Ketidakjelasan Konstruksi Jender Picu Berbagai Masalah bagi Perempuan
Upaya menyelamatkan perempuan dari berbagai tindak kekerasan dan praktik berbahaya tidak akan memberi hasil optimal selama rekonstruksi jender yang timpang tidak dilakukan.
Upaya menyelamatkan perempuan dari berbagai tindak kekerasan dan praktik berbahaya tidak akan memberi hasil optimal selama rekonstruksi jender yang timpang tidak dilakukan.
JAKARTA, KOMPAS — Kematian ibu melahirkan, tak terpenuhinya akses layanan kontrasepsi, dan berbagai kekerasan berbasis jender masih dihadapi perempuan Indonesia. Meski merupakan persoalan lama, hal itu sulit dituntaskan hingga kini akibat belum jelasnya konstruksi jender dan kuatnya penabuan isu seksualitas.

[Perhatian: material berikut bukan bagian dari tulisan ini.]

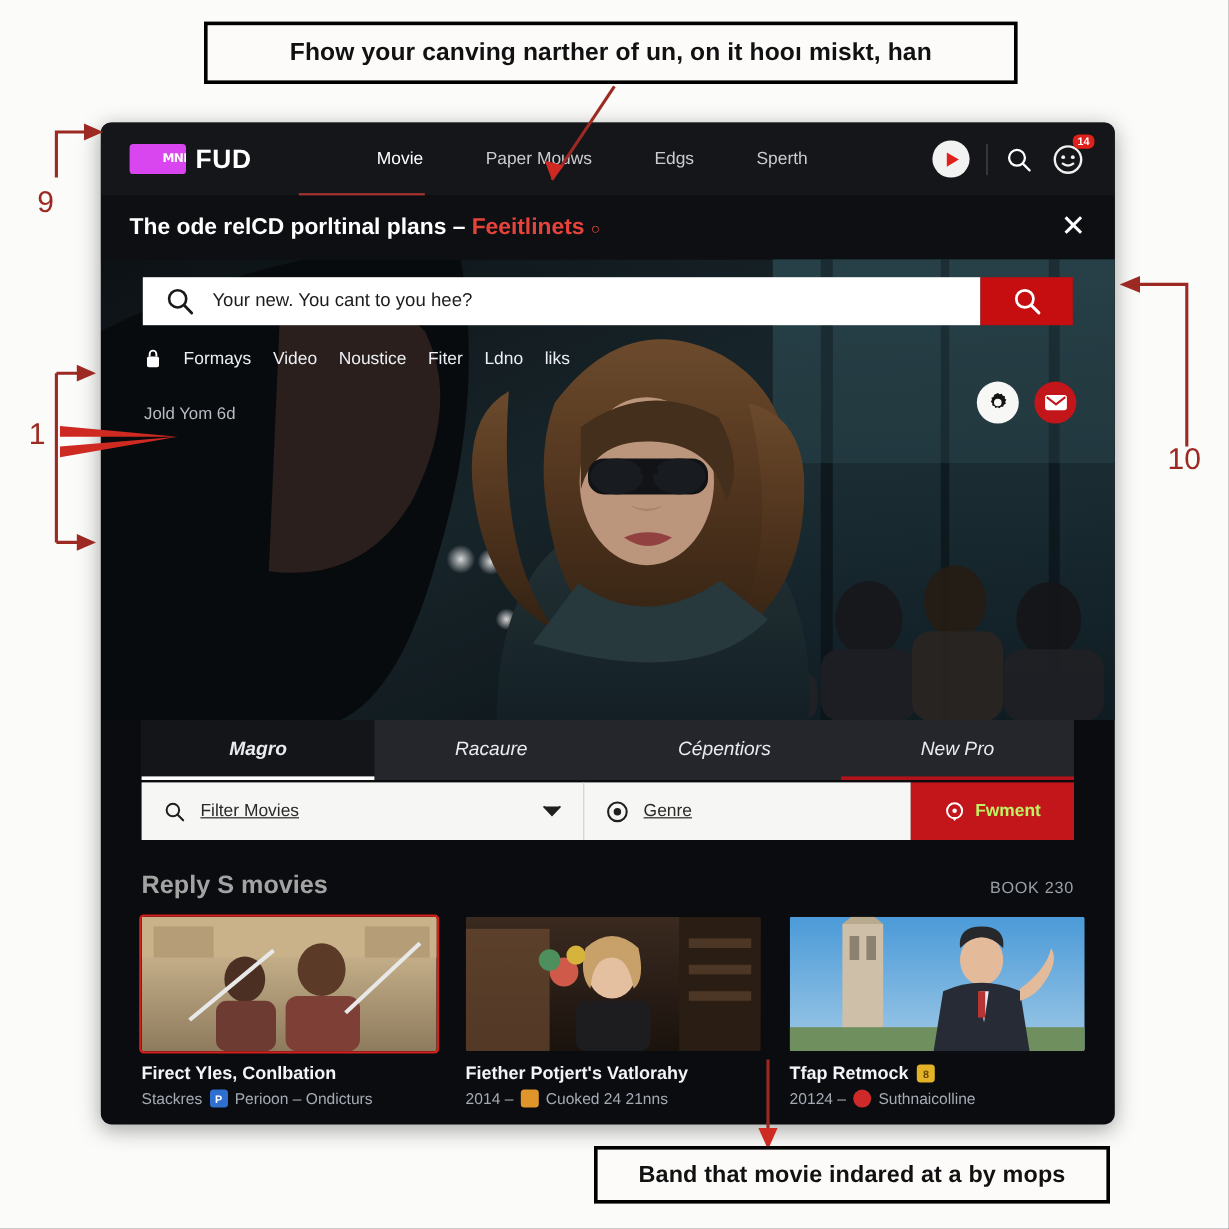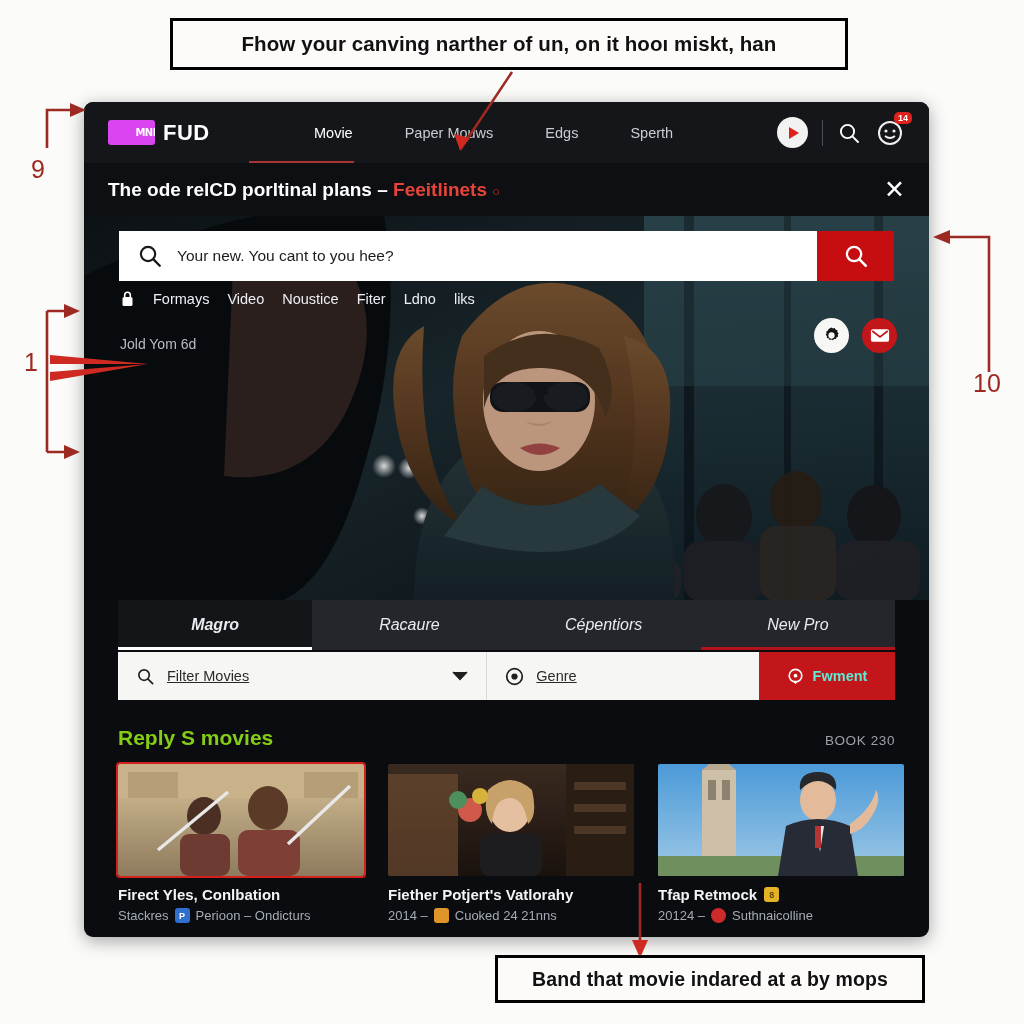--- a/index.html
+++ b/index.html
@@ -92,21 +92,21 @@
   }
   .banner-text { color: #fff; font-size: 19px; font-weight: bold; }
   .banner-accent { color: #e7433b; font-weight: bold; }
   .banner-dot { color: #e7433b; font-size: 13px; }
   .banner-close { margin-left: auto; color: #fff; font-size: 25px; line-height: 1; font-weight: 300; }
 
   
   .hero { position: relative; height: 384px; overflow: hidden; }
   .hero-photo { position: absolute; inset: 0; }
   .hero-search-row {
-    position: absolute; left: 35px; top: 15px; width: 775px; height: 50px;
+    position: absolute; left: 35px; top: 15px; width: 775px; height: 40px;
     display: flex; z-index: 6;
   }
   .hero-search-field {
     flex: 1; background: #fff; display: flex; align-items: center; gap: 14px;
     padding: 0 18px;
   }
   .hero-search-field input {
     border: 0; outline: 0; flex: 1; font-size: 15.5px; color: #1c1c1c;
     font-family: "Liberation Sans", sans-serif; background: transparent;
   }
@@ -143,28 +143,28 @@
   
   .filterrow { display: flex; height: 48px; margin: 2px 34px 0 34px; }
   .filter-cell {
     background: #f6f6f4; display: flex; align-items: center; gap: 12px; padding: 0 18px;
     color: #2a2a2a; font-size: 14.5px; text-decoration: underline;
   }
   .filter-cell.wide { flex: 1.1; }
   .filter-cell.mid { flex: .78; border-left: 1px solid #d9d9d6; }
   .filter-caret { margin-left: auto; }
   .filter-btn {
-    width: 136px; background: #c3161a; color: #5eead4; font-size: 14.5px; font-weight: bold;
+    width: 136px; background: #c3161a; color: #bef264; font-size: 14.5px; font-weight: bold;
     display: flex; align-items: center; justify-content: center; gap: 9px;
   }
 
   
   .content { padding: 26px 34px 0 34px; }
   .content-head { display: flex; align-items: baseline; }
-  .content-title { color: #84cc16; font-size: 21px; font-weight: bold; }
+  .content-title { color: #a3a3a3; font-size: 21px; font-weight: bold; }
   .content-meta { margin-left: auto; color: #9aa0a8; font-size: 13.5px; letter-spacing: .6px; }
   .cards { display: flex; gap: 24px; margin-top: 14px; }
   .card { width: 246px; }
   .card-thumb { height: 112px; border-radius: 2px; overflow: hidden; position: relative; }
   .card.selected .card-thumb { outline: 2px solid #d2201c; outline-offset: 0px; }
   .card-title { color: #f2f4f7; font-size: 15px; font-weight: bold; margin-top: 10px; display: flex; align-items: center; gap: 7px; }
   .card-sub { color: #a4abb4; font-size: 13px; margin-top: 5px; display: flex; align-items: center; gap: 6px; }
   .chip {
     display: inline-flex; align-items: center; justify-content: center;
     width: 15px; height: 15px; border-radius: 3px; font-size: 9px; color: #fff; font-weight: bold;

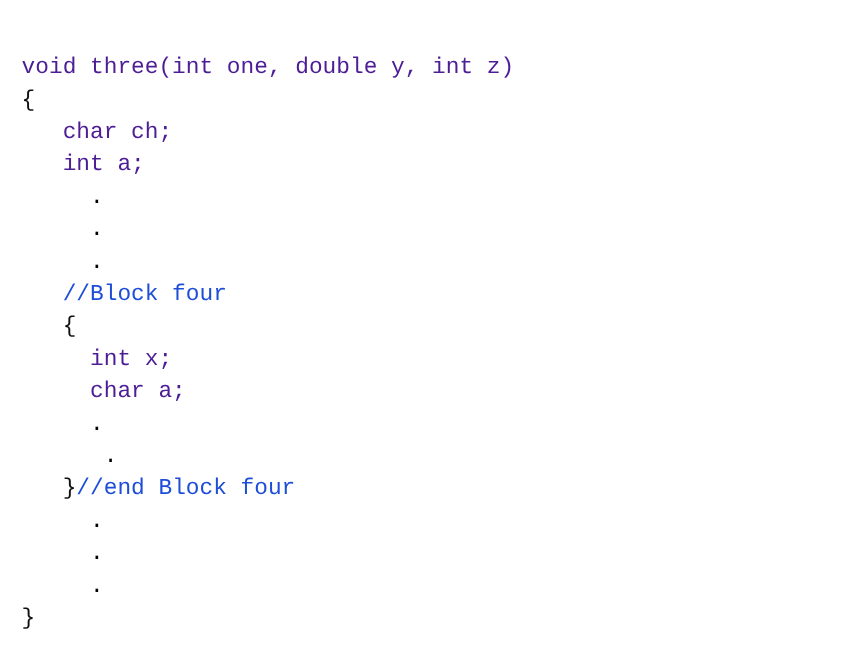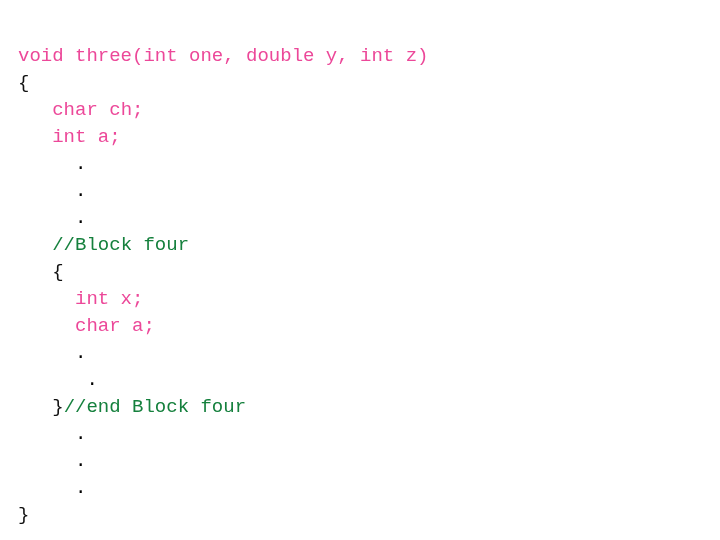--- a/index.html
+++ b/index.html
@@ -40,18 +40,18 @@
   .tok-comment {
     color: #007700;
   }
   .tok-punct {
     color: #111111;
   }
   .tok-dot {
     color: #000000;
   }
 </style>
-<style>.tok-code{color:#ec4899;}.tok-comment{color:#15803d;}.tok-punct{color:#111111;}.tok-dot{color:#000000;}#slide{background:#ffffff;}</style></head>
+<style>.tok-code{color:#4c1d95;}.tok-comment{color:#1d4ed8;}.tok-punct{color:#111111;}.tok-dot{color:#000000;}#slide{background:#ffffff;}</style></head>
 <body>
 
 <div id="slide">
   <pre class="code-block" id="code-block"><div class="code-line" id="line-1"><span class="tok-code">void three(int one, double y, int z)</span></div><div class="code-line" id="line-2"><span class="tok-punct">{</span></div><div class="code-line" id="line-3"><span>   </span><span class="tok-code">char ch;</span></div><div class="code-line" id="line-4"><span>   </span><span class="tok-code">int a;</span></div><div class="code-line" id="line-5"><span>     </span><span class="tok-dot">.</span></div><div class="code-line" id="line-6"><span>     </span><span class="tok-dot">.</span></div><div class="code-line" id="line-7"><span>     </span><span class="tok-dot">.</span></div><div class="code-line" id="line-8"><span>   </span><span class="tok-comment">//Block four</span></div><div class="code-line" id="line-9"><span>   </span><span class="tok-punct">{</span></div><div class="code-line" id="line-10"><span>     </span><span class="tok-code">int x;</span></div><div class="code-line" id="line-11"><span>     </span><span class="tok-code">char a;</span></div><div class="code-line" id="line-12"><span>     </span><span class="tok-dot">.</span></div><div class="code-line" id="line-13"><span>      </span><span class="tok-dot">.</span></div><div class="code-line" id="line-14"><span>   </span><span class="tok-punct">}</span><span class="tok-comment">//end Block four</span></div><div class="code-line" id="line-15"><span>     </span><span class="tok-dot">.</span></div><div class="code-line" id="line-16"><span>     </span><span class="tok-dot">.</span></div><div class="code-line" id="line-17"><span>     </span><span class="tok-dot">.</span></div><div class="code-line" id="line-18"><span class="tok-punct">}</span></div></pre>
 </div>
 
 </body></html>

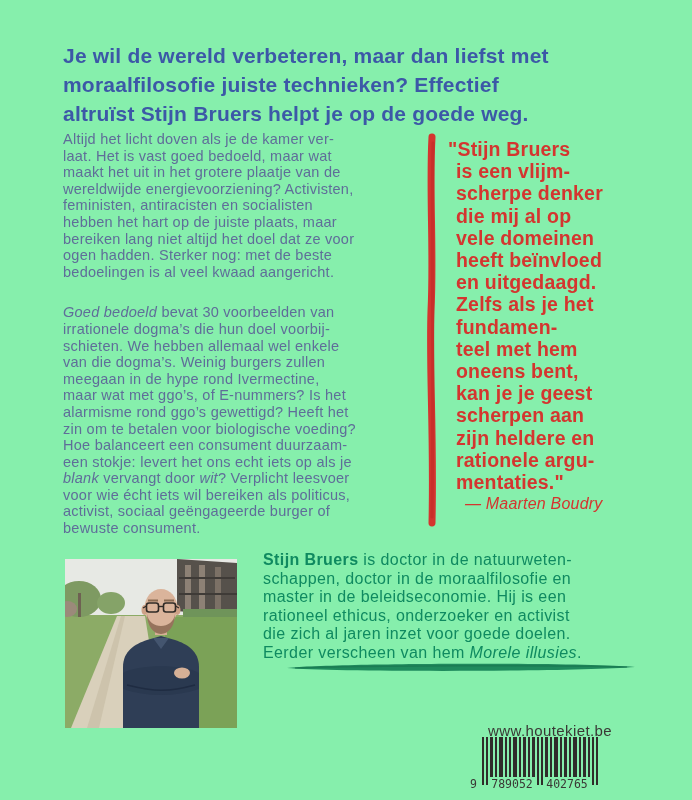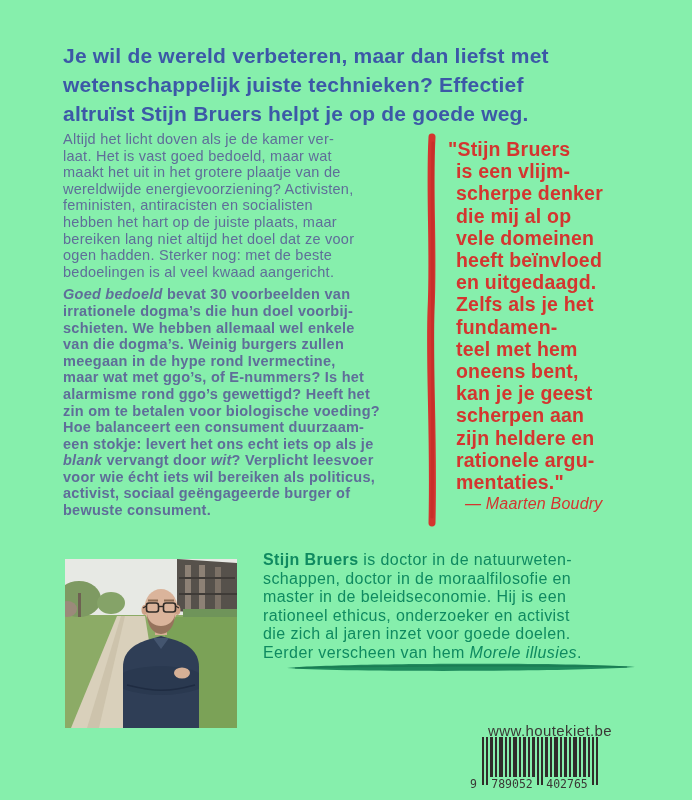--- a/index.html
+++ b/index.html
@@ -15,21 +15,21 @@
     font-size:21px; line-height:29px; font-weight:700; letter-spacing:0.2px;
     color:var(--headline);
   }
 
   
   .body-text {
     position:absolute; left:63px; top:131px; width:368px;
     font-size:14.5px; line-height:16.6px; letter-spacing:0.25px;
     color:var(--body);
   }
-  .para2 { margin-top:6px;font-weight:bold; }
+  .para2 { margin-top:24px; }
 
   
   .red-stroke { position:absolute; left:424px; top:131px; width:16px; height:398px; }
   .quote-text {
     position:absolute; left:448px; top:138px; width:200px;
     font-size:19.5px; line-height:22.2px; font-weight:700; letter-spacing:0.2px;
     color:var(--quote);
   }
   .quote-text .ln { padding-left:8px; }
   .quote-text .ln:first-child { padding-left:0; }
@@ -58,21 +58,21 @@
     font-family:"DejaVu Sans Mono", monospace; font-size:11.5px; fill:var(--footer);
   }
 </style>
 </head>
 <body>
 
 <div class="page">
 
   <div class="headline">
       <div class="ln">Je wil de wereld verbeteren, maar dan liefst met</div>
-      <div class="ln">wetenschappelijk juiste technieken? Effectief</div>
+      <div class="ln">moraalfilosofie juiste technieken? Effectief</div>
       <div class="ln">altruïst Stijn Bruers helpt je op de goede weg.</div>
     </div>
 
   <div class="body-text">
     <div>
         <div class="ln">Altijd het licht doven als je de kamer ver-</div>
         <div class="ln">laat. Het is vast goed bedoeld, maar wat</div>
         <div class="ln">maakt het uit in het grotere plaatje van de</div>
         <div class="ln">wereldwijde energievoorziening? Activisten,</div>
         <div class="ln">feministen, antiracisten en socialisten</div>

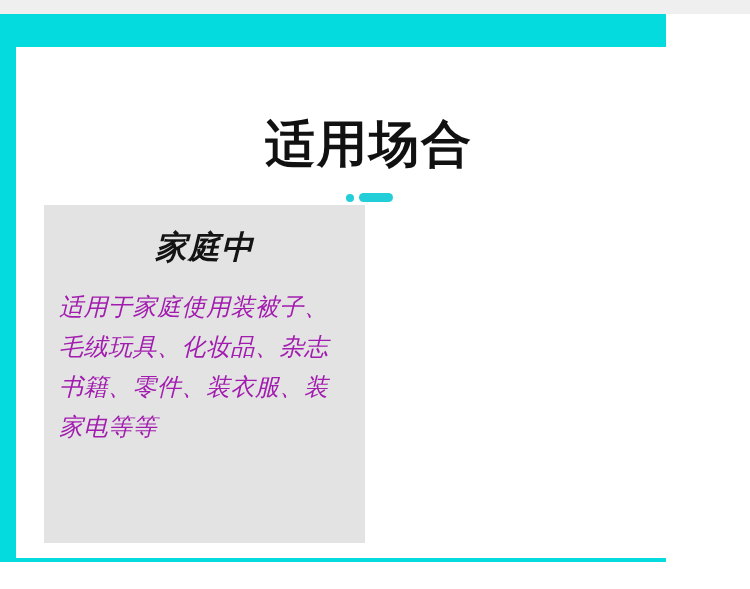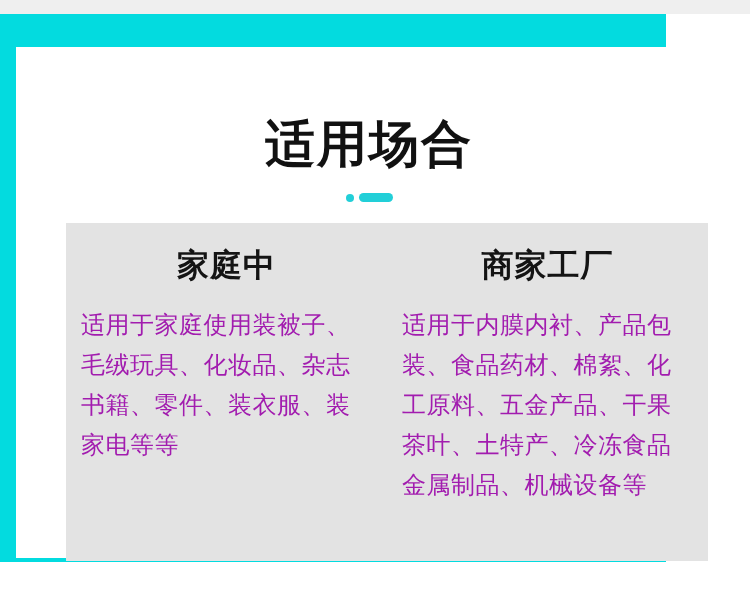--- a/index.html
+++ b/index.html
@@ -90,24 +90,25 @@
     width: 34px;
     height: 9px;
     border-radius: 5px;
     background: #22cfd8;
   }
 
   
   .cards {
     position: absolute;
     left: 28px;
-    top: 176px;
+    top: 158px;
     width: 664px;
     display: flex;
-    justify-content: flex-end;
+    justify-content: flex-start;
+    font-style: italic;
   }
   .card {
     width: 321px;
     height: 338px;
     background: #e3e3e3;
     box-sizing: border-box;
     padding: 22px 15px 0 15px;
   }
   .card-title {
     text-align: center;
@@ -142,22 +143,18 @@
       <span class="accent-bar"></span>
     </div>
 
     <div class="cards">
 
       <div class="card">
         <div class="card-title">家庭中</div>
         <div class="card-body">适用于家庭使用装被子、毛绒玩具、化妆品、杂志书籍、零件、装衣服、装家电等等</div>
       </div>
 
-      <div class="card">
-        <div class="card-title">商家工厂</div>
-        <div class="card-body">适用于内膜内衬、产品包装、食品药材、棉絮、化工原料、五金产品、干果茶叶、土特产、冷冻食品金属制品、机械设备等</div>
-      </div>
 
     </div>
   </div>
 </div>
 
 <div class="bottom-strip"></div>
 
 </body></html>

Wakil Ketua Komisi Nasional Anti Kekerasan terhadap Perempuan (Komnas Perempuan) Budi Wahyuni, di Jakarta, Kamis (24/10/2019), mengatakan ketidakjelasan atau ketimpangan konstruksi jender itu terjadi di masyarakat luas. Pembagian peran antara laki-laki dan perempuan belum setara.
Akibatnya, pembuat kebijakan dan pelaksana program juga tak memiliki pemahaman yang jelas tentang konstruksi jender yang jelas. Situasi itu berdampak pada banyak hal yang merugikan dan mendiskriminasi perempuan, bahkan membahayakan nyawa perempuan.
Perempuan Indonesia saat ini memang makin berdaya. Tak hanya terlibat dalam berbagai kegiatan publik, dalam urusan domestik pun mereka sudah bisa berbagi peran dengan suami mereka. Namun, perempuan tetap tak punya kuasa meski itu menyangkut tubuhnya.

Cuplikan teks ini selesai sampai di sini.